Le patient est installé sur un lit, sorte de chariot sur lequel il est disposé et qui va se déplacer dans l'axe de l'appareil.
Le scanner émet alors un faisceau de rayons X qui tourne autour de la région que l'on désire examiner et l'on obtient ainsi chaque coupe séparément en quelques secondes.
Il est nécessaire que le patient soit complètement immobile avec obligation au besoin d'arrêter sa respiration. Des techniques plus modernes alliant la puissance des ordinateurs, permet maintenant aux patients de respirer normalement.
Entre deux coupes qui se suivent le chariot se déplace de 1 à quelques millimètres selon l'organe que l'on désire explorer.
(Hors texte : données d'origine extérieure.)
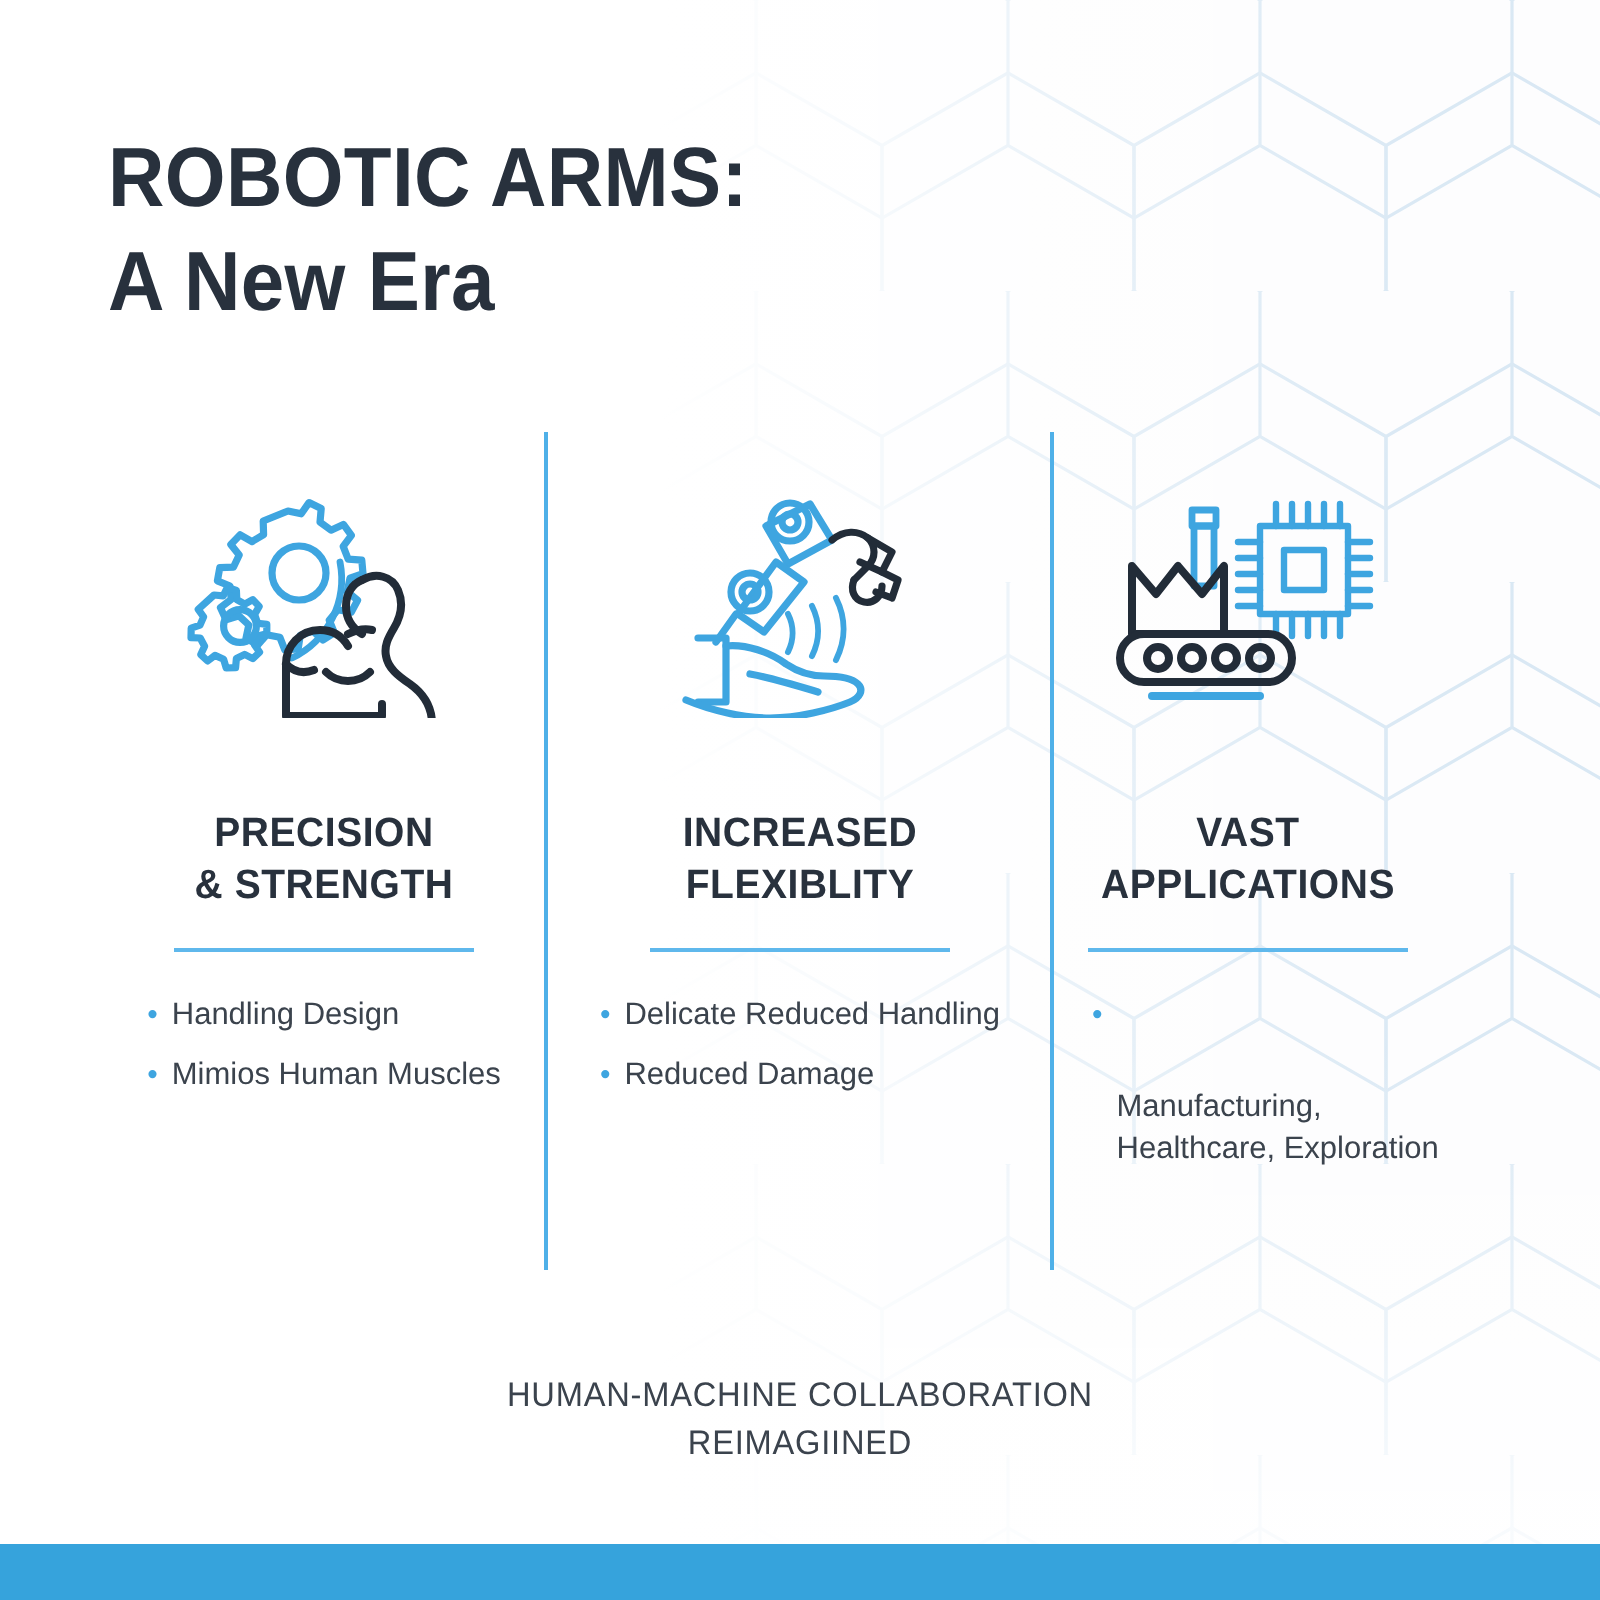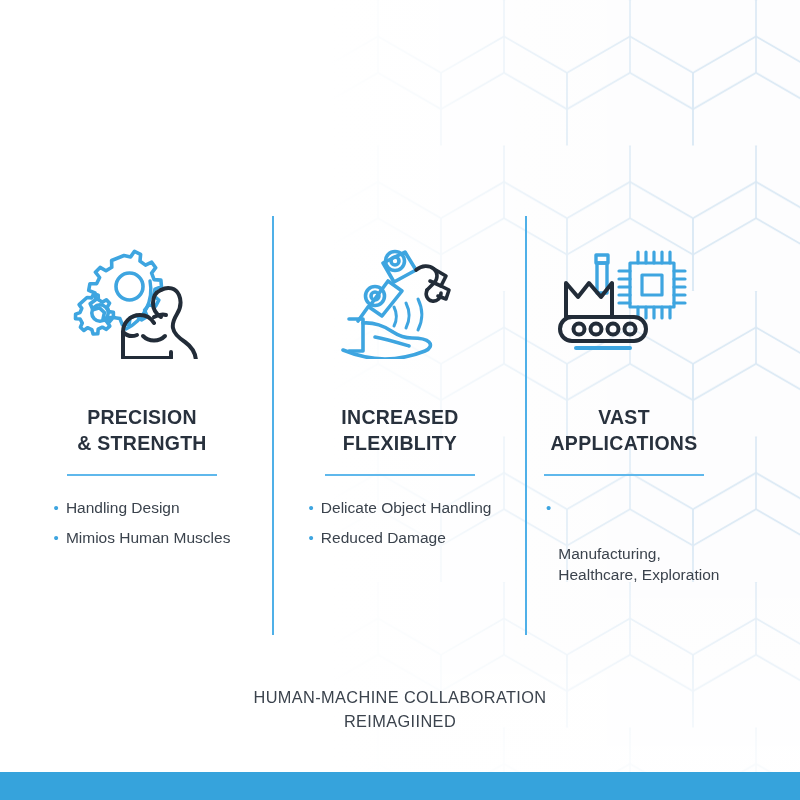--- a/index.html
+++ b/index.html
@@ -215,6 +215,10 @@
 
   <div id="content">
 
+    <div class="title-block">
+      <div class="title-line">ROBOTIC ARMS:</div>
+      <div class="title-line">A New Era</div>
+    </div>
 
     <div class="divider" id="divider-1"></div>
     <div class="divider" id="divider-2"></div>

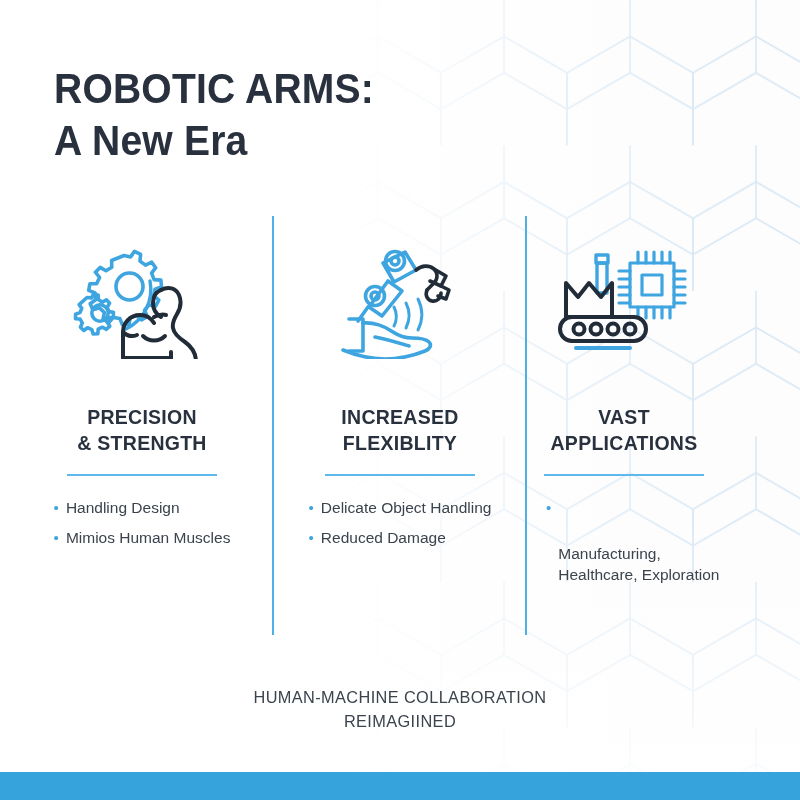--- a/index.html
+++ b/index.html
@@ -90,7 +90,7 @@
     position: absolute;
     top: 0;
   }
-  .col-1 { left: 34px;  width: 216px; }
+  .col-1 { left: 54px;  width: 216px; }
   .col-2 { left: 287px; width: 226px; }
   .col-3 { left: 516px; width: 216px; }
 

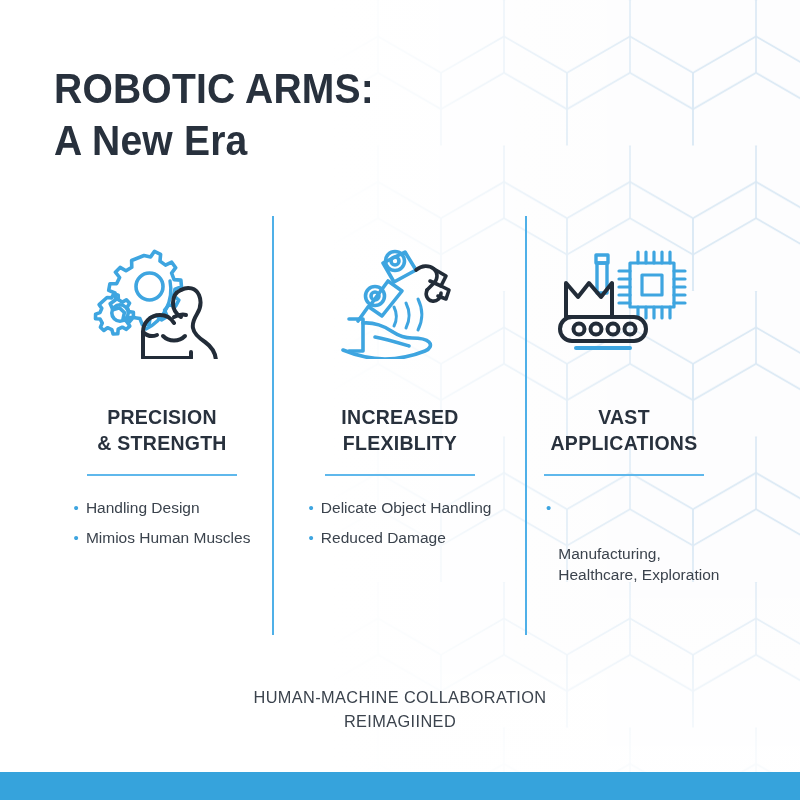--- a/index.html
+++ b/index.html
@@ -311,7 +311,7 @@
           <ul class="bullets">
             <li class="bullet">
               <span class="dot">•</span>
-              <span class="btext">Delicate Object Handling</span>
+              <span class="btext">Delicate Reduced Handling</span>
             </li>
             <li class="bullet">
               <span class="dot">•</span>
L'examen dure environ entre un quart d'heure et un peu moins d'une heure.
Les résultats sont immédiatement connus et quelquefois même transmis au patient. Le radiologue qui a effectué l'interprétation des résultats effectue un compte-rendu qui sera envoyé au médecin traitant.
L'avantage de cette technique par rapport à la radiographie classique est l'obtention grâce à sa sensibilité, de résultats, coupe par coupe, des éléments jusqu'alors confondus sur les clichés radiographiques standards.
L'appareil envoie un faisceau très fin de rayons X qui permet l'exploration des différentes parties de l'organisme que l'on désire étudier et ceci sous forme de tranches minces. Il utilise l'absorption des rayons X en relation directe avec la densité des tissus que les rayons ont rencontré.
La quantité de rayons X délivrés étant connue, il est ainsi possible de calculer à partir des détecteurs sensibles qui sont placés en couronne dans l'appareil, diamètre par diamètre de rotation, la quantité de rayons X absorbés par les différents tissus recevant ces rayons.
Grâce à l'obtention d'un coefficient d'absorption qui est calculé par un ordinateur et à la transformation en fonction des différence de densité selon le tissu rencontré par les rayons X, on obtient sur un écran de télévision (écran cathodique, moniteur) une luminosité (brillance) d'un spot (point). Autrement dit l'ordinateur effectue des analyses de densité radiologique point par point (voxel). Les coupes ainsi obtenues sont perpendiculaires au grand axe du corps. Grâce à l'utilisation de certains logiciels informatiques il est possible maintenant d'obtenir des images en trois dimensions par reconstruction des coupes obtenues entre elles.
Le mot voxel est anglais et caractérise le volume d'une image qui est numérisée et qui représente un corps en trois dimensions.